Wie damals, als er einen gestrandeten Polizisten aus Norddeutschland von Rosenheim nach Traunstein fuhr, weil der den letzten Zug verpasst hatte. Oder vor zwei Jahren, als er einer Frau aus Russland dabei half, ihr Handy wiederzufinden, das sie im Zug vergessen hatte. Weil sie das Handy erst einen Tag später abholen konnte, habe er ihr sein Gästezimmer angeboten. „Wir haben zusammen ein bayerisches Bier getrunken und am nächsten Tag habe ich sie nach Innsbruck zu ihrem Telefon gefahren“, sagt Thomas Böhm.

Er zuckt mit den Schultern. Für ihn sind diese Dinge selbstverständlich. Und doch gibt es eine Geschichte, auf die er besonders stolz ist. Im März war das, kurz vor 20.30 Uhr, als Böhm gerade mit dem Zug in Rosenheim ankam. Bereits während der Fahrt sei eine ältere Frau auf ihn zugekommen und habe ihn nach alternativen Verbindungen nach Salzburg gefragt. Ihre Freundin, mit der sie auf dem Weg nach Rom sei, habe den Zug verpasst und stehe noch in München.

München – Raubling
mit dem Taxi

Böhm telefonierte und organisierte. Er riet der Dame, ein Taxi von München zur Autobahnausfahrt in Raubling zu nehmen. Dort wartete er bereits im Auto auf sie. „Alles war sehr eng getaktet“, erinnert sich der Kundenbetreuer.

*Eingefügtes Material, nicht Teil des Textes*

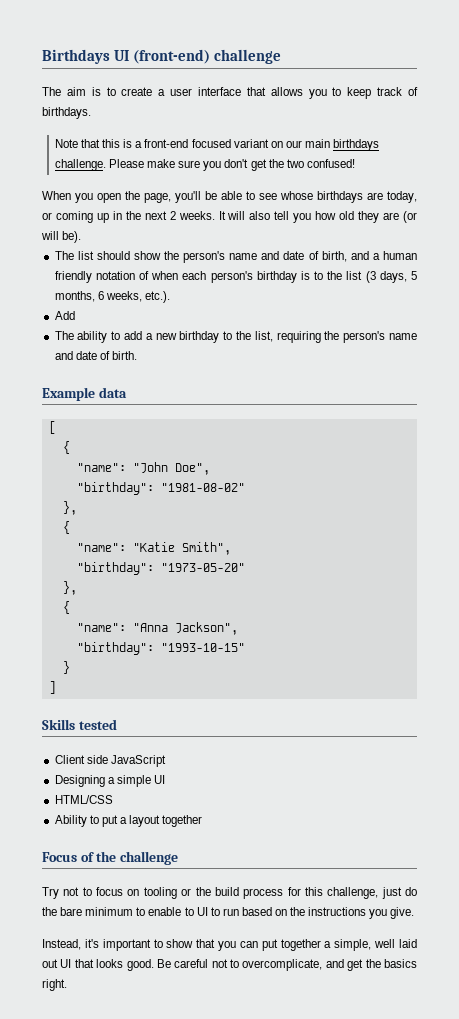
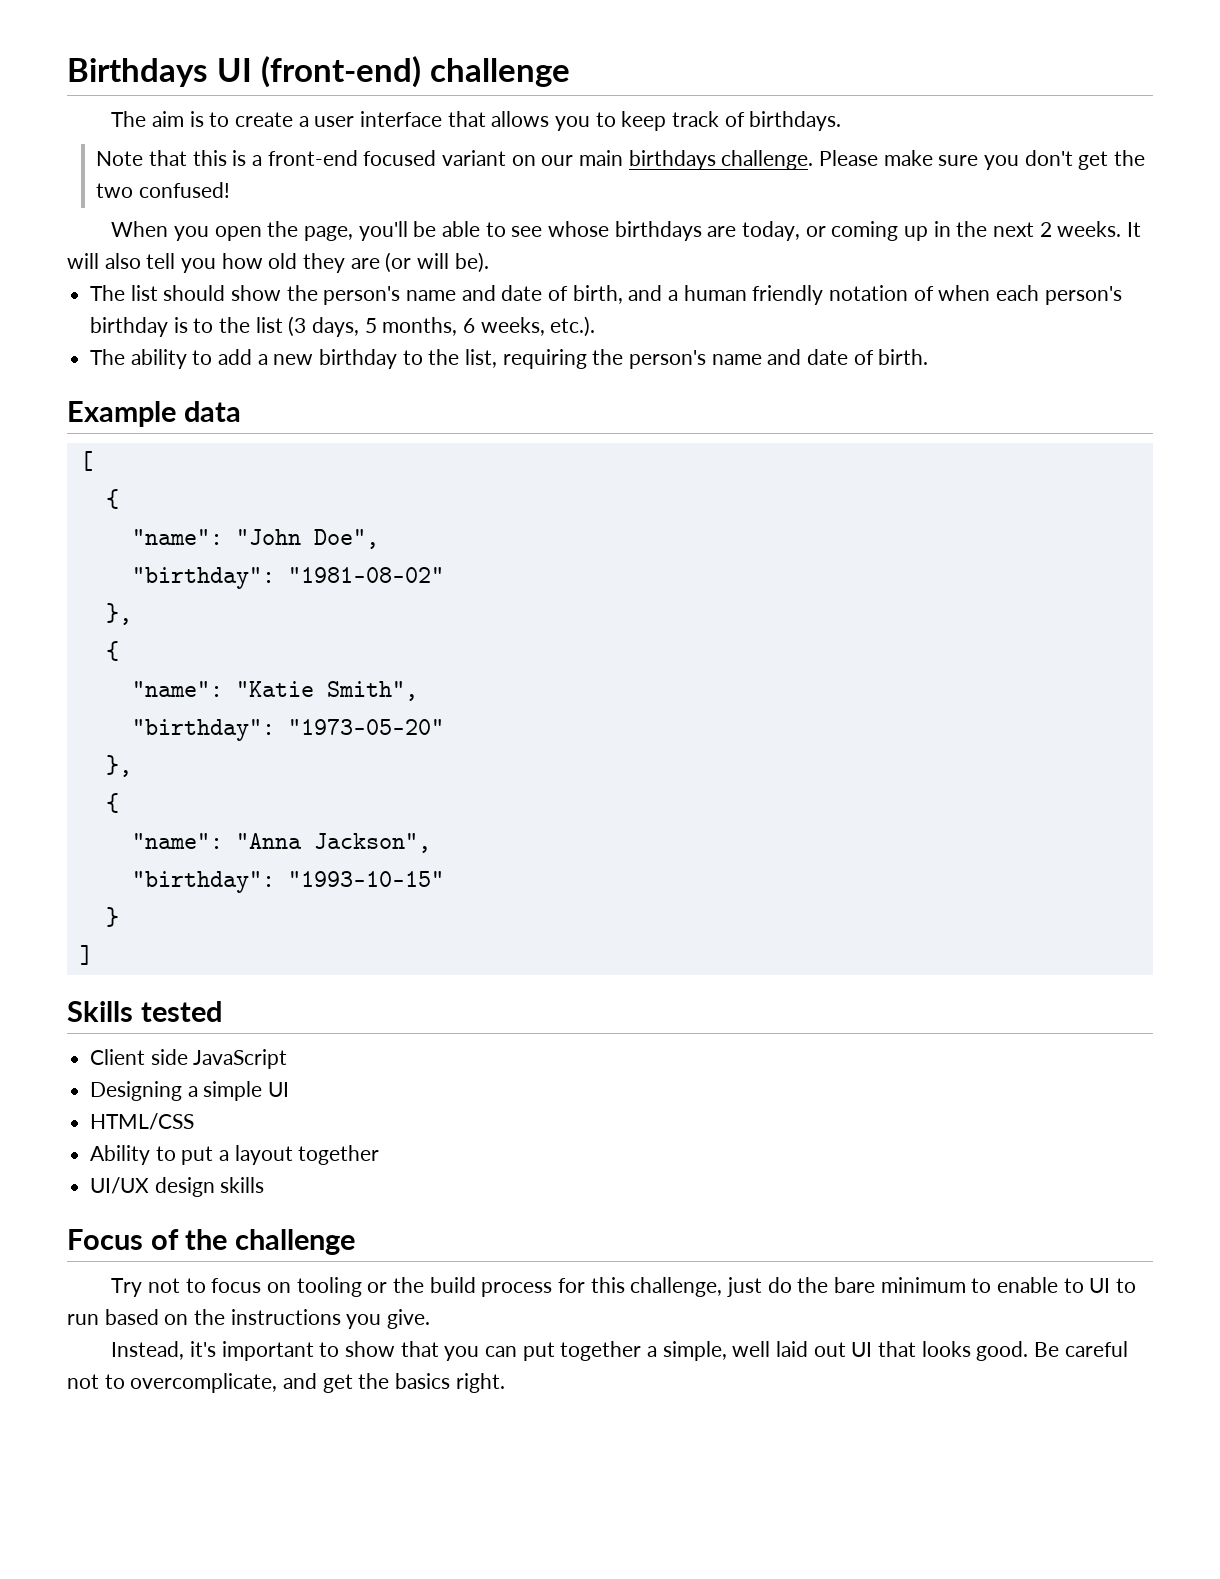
[54,311,75,320] // Add -> (596, 326) none
(203, 821) none -> [90,1177,265,1197] // UI/UX design skills

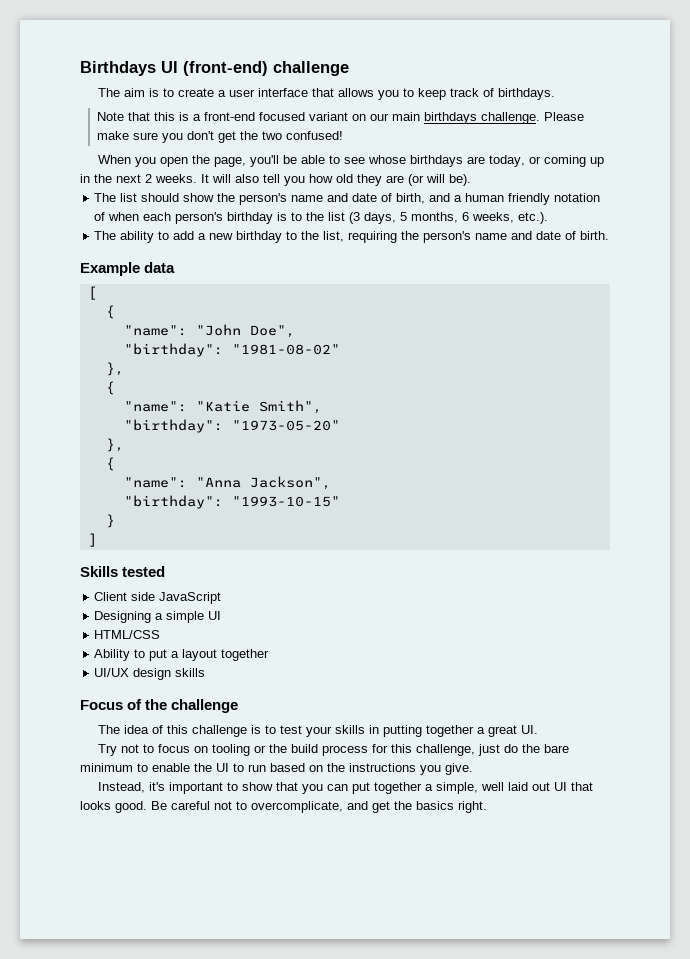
(356, 1242) none -> [97,725,538,737] // The idea of this challenge is to test your skills in putting together a great UI.
[1063,1278,1084,1293] to -> [194,763,212,772] the

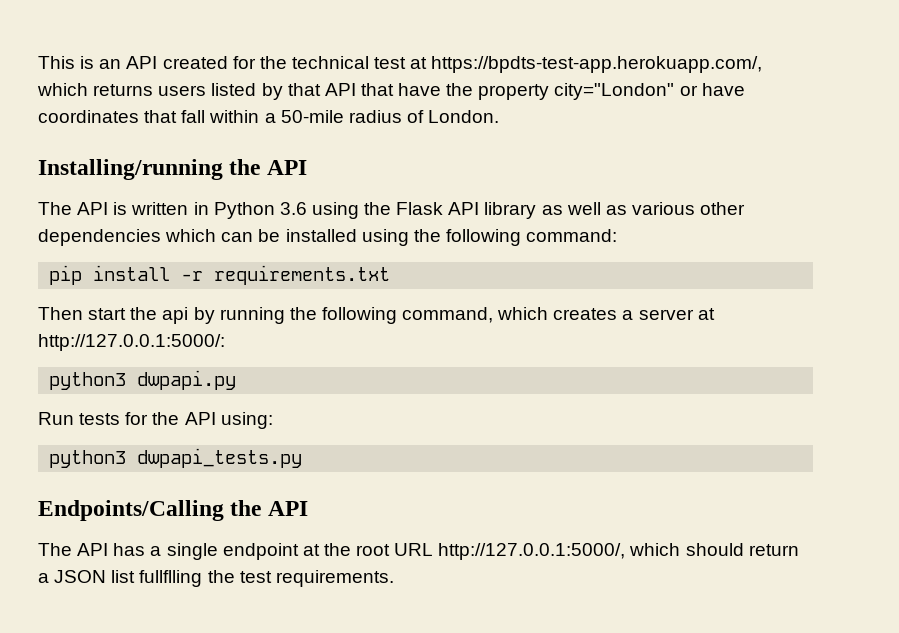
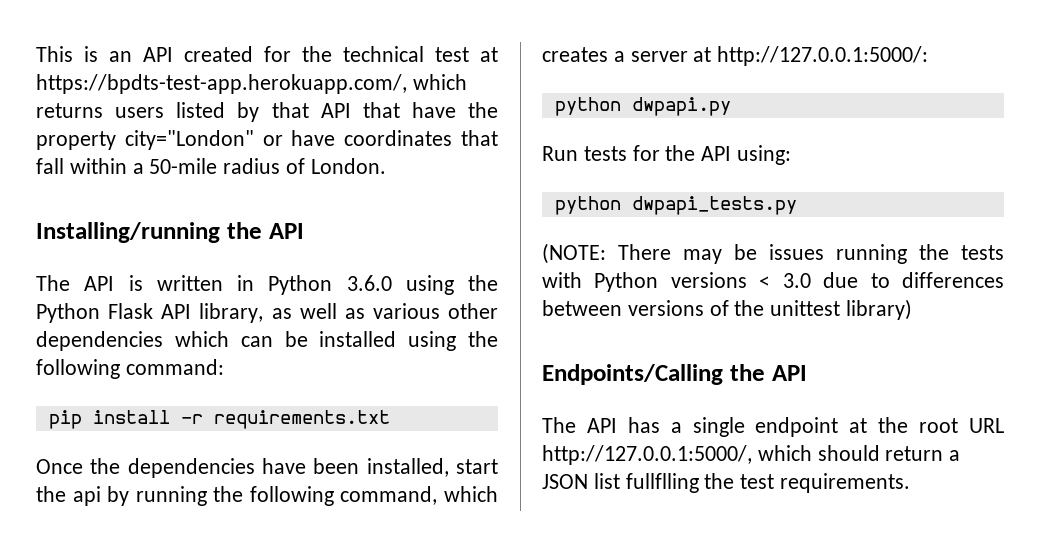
[279,202,392,219] 3.6 using the -> [346,275,498,295] [36,303,100,323] 3.6.0 using the Python
[484,202,537,219] library -> [199,303,264,323] library,
[38,307,83,320] Then -> [36,458,449,478] Once the dependencies have been installed,
[49,372,127,390] python3 -> [554,97,621,116] python
[49,450,127,468] python3 -> [554,196,621,215] python
(303, 458) none -> [542,243,1004,264] [542,272,1004,292] [542,299,913,320] // (NOTE: There may be issues running the tests with Python versions < 3.0 due to differences between versions of the unittest library)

Die Freundin der Dame sei zu der Zeit bereits auf dem Weg nach Salzburg gewesen. „Dort sollte sie die Zugbegleiter darüber informieren, dass wir auf dem Weg sind“, sagt Thomas Böhm.

Von Raubling fährt er nach Salzburg. Es sei dunkel gewesen und habe geregnet. Er parkt direkt vor dem Hauptbahnhof, schnappt sich die Tasche der Seniorin und rennt in Richtung Gleis. Dort hätten die Zugbegleiter ihn bereits empfangen. „Wenn wir nur ein paar Sekunden später gekommen wären, hätte der Zug nicht warten können“, sagt er. So habe er die beiden Frauen wieder zusammengebracht. „Ich war richtig glücklich. Ich hatte noch nie einen Fernverkehrszug aufgehalten.“

Für eine bessere Welt
aufeinander achten

Es sind Momente wie diese, die den Beruf für ihn so besonders machen. Böhm will Menschen helfen, dafür sorgen, dass sie wohlbehalten ankommen. Auch wenn das bedeutet, dass er hin und wieder mitten in der Nacht über die Autobahn düsen oder hunderte Kilometer fahren muss. „Wenn jeder ein bisschen mehr auf den anderen schaut, würde unsere Welt ganz anders aussehen“, sagt er.